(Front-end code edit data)

= Beginning of Section =

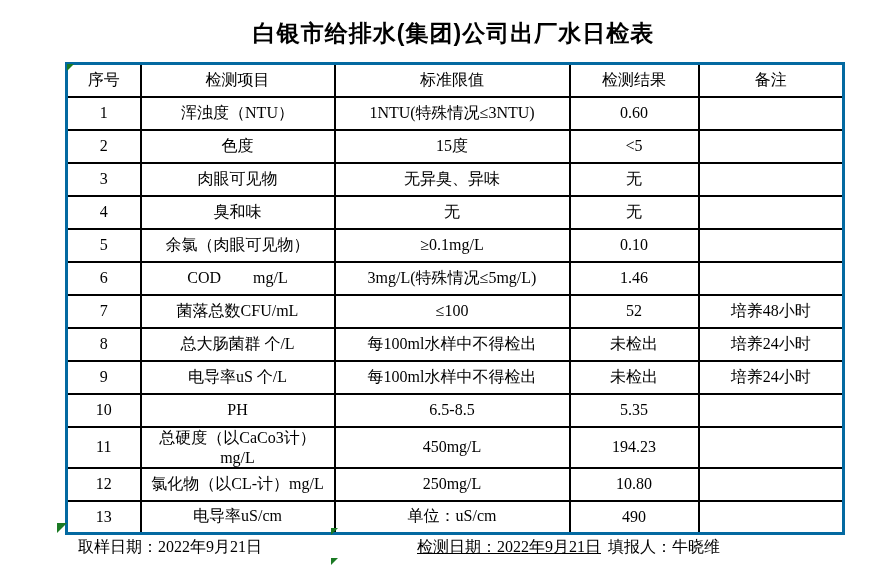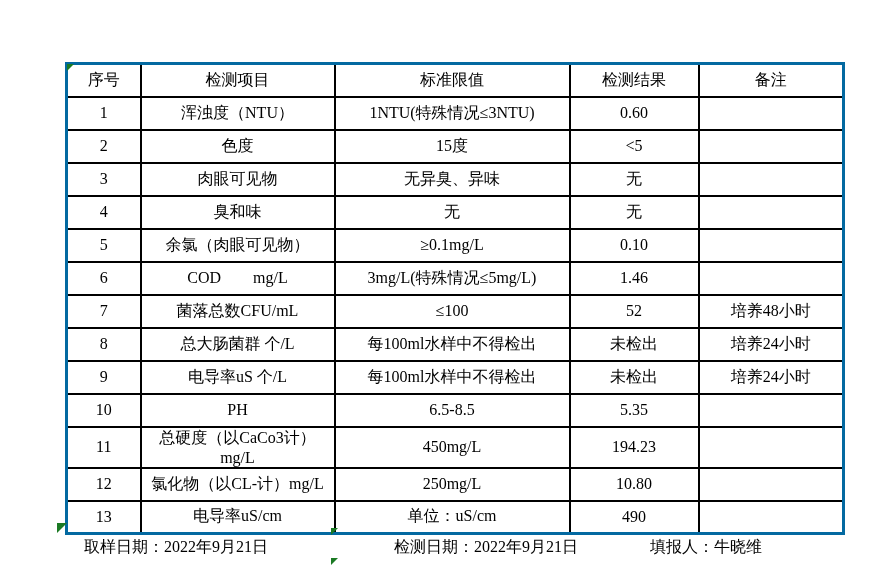--- a/index.html
+++ b/index.html
@@ -50,42 +50,42 @@
     overflow: hidden;
     color: #000000;
   }
   table.daily-check tr { height: 33px; }
   .footer-line span {
     position: absolute;
     top: 537px;
     font-size: 16px;
     white-space: nowrap;
     color: #000000;
-    margin-left: 6px;
   }
   .footer-sampling { left: 78px; }
-  .footer-test     { left: 388px; }
-  .footer-reporter { left: 644px; font-family: Liberation Mono, monospace; }
+  .footer-test     { left: 417px; text-decoration: underline; }
+  .footer-reporter { left: 608px; font-family: Liberation Mono, monospace; }
   .tri {
     position: absolute;
     width: 0;
     height: 0;
     border-top: 7px solid #1b7a24;
     border-right: 7px solid transparent;
   }
   .tri-header  { left: 67px;  top: 64px;  }
   .tri-bottom-left { left: 57px; top: 523px; border-top-width: 10px; border-right-width: 10px; }
   .tri-bottom-mid  { left: 331px; top: 528px; }
   .tri-bottom-mid2 { left: 331px; top: 558px; }
 </style>
 </head>
 <body>
 
 <div class="canvas">
 
+  <div class="page-title">白银市给排水(集团)公司出厂水日检表</div>
 
   <table class="daily-check">
     <colgroup>
       <col style="width:74px">
       <col style="width:194px">
       <col style="width:235px">
       <col style="width:129px">
       <col style="width:145px">
     </colgroup>
     <thead>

= End of Section =

[AIM OF THE TASK] Return every line above verbatim, pictures excluded.

[RESULT OF THIS TASK]
--- a/index.html
+++ b/index.html
@@ -50,42 +50,42 @@
     overflow: hidden;
     color: #000000;
   }
   table.daily-check tr { height: 33px; }
   .footer-line span {
     position: absolute;
     top: 537px;
     font-size: 16px;
     white-space: nowrap;
     color: #000000;
-    margin-left: 6px;
   }
   .footer-sampling { left: 78px; }
-  .footer-test     { left: 388px; }
-  .footer-reporter { left: 644px; font-family: Liberation Mono, monospace; }
+  .footer-test     { left: 417px; text-decoration: underline; }
+  .footer-reporter { left: 608px; font-family: Liberation Mono, monospace; }
   .tri {
     position: absolute;
     width: 0;
     height: 0;
     border-top: 7px solid #1b7a24;
     border-right: 7px solid transparent;
   }
   .tri-header  { left: 67px;  top: 64px;  }
   .tri-bottom-left { left: 57px; top: 523px; border-top-width: 10px; border-right-width: 10px; }
   .tri-bottom-mid  { left: 331px; top: 528px; }
   .tri-bottom-mid2 { left: 331px; top: 558px; }
 </style>
 </head>
 <body>
 
 <div class="canvas">
 
+  <div class="page-title">白银市给排水(集团)公司出厂水日检表</div>
 
   <table class="daily-check">
     <colgroup>
       <col style="width:74px">
       <col style="width:194px">
       <col style="width:235px">
       <col style="width:129px">
       <col style="width:145px">
     </colgroup>
     <thead>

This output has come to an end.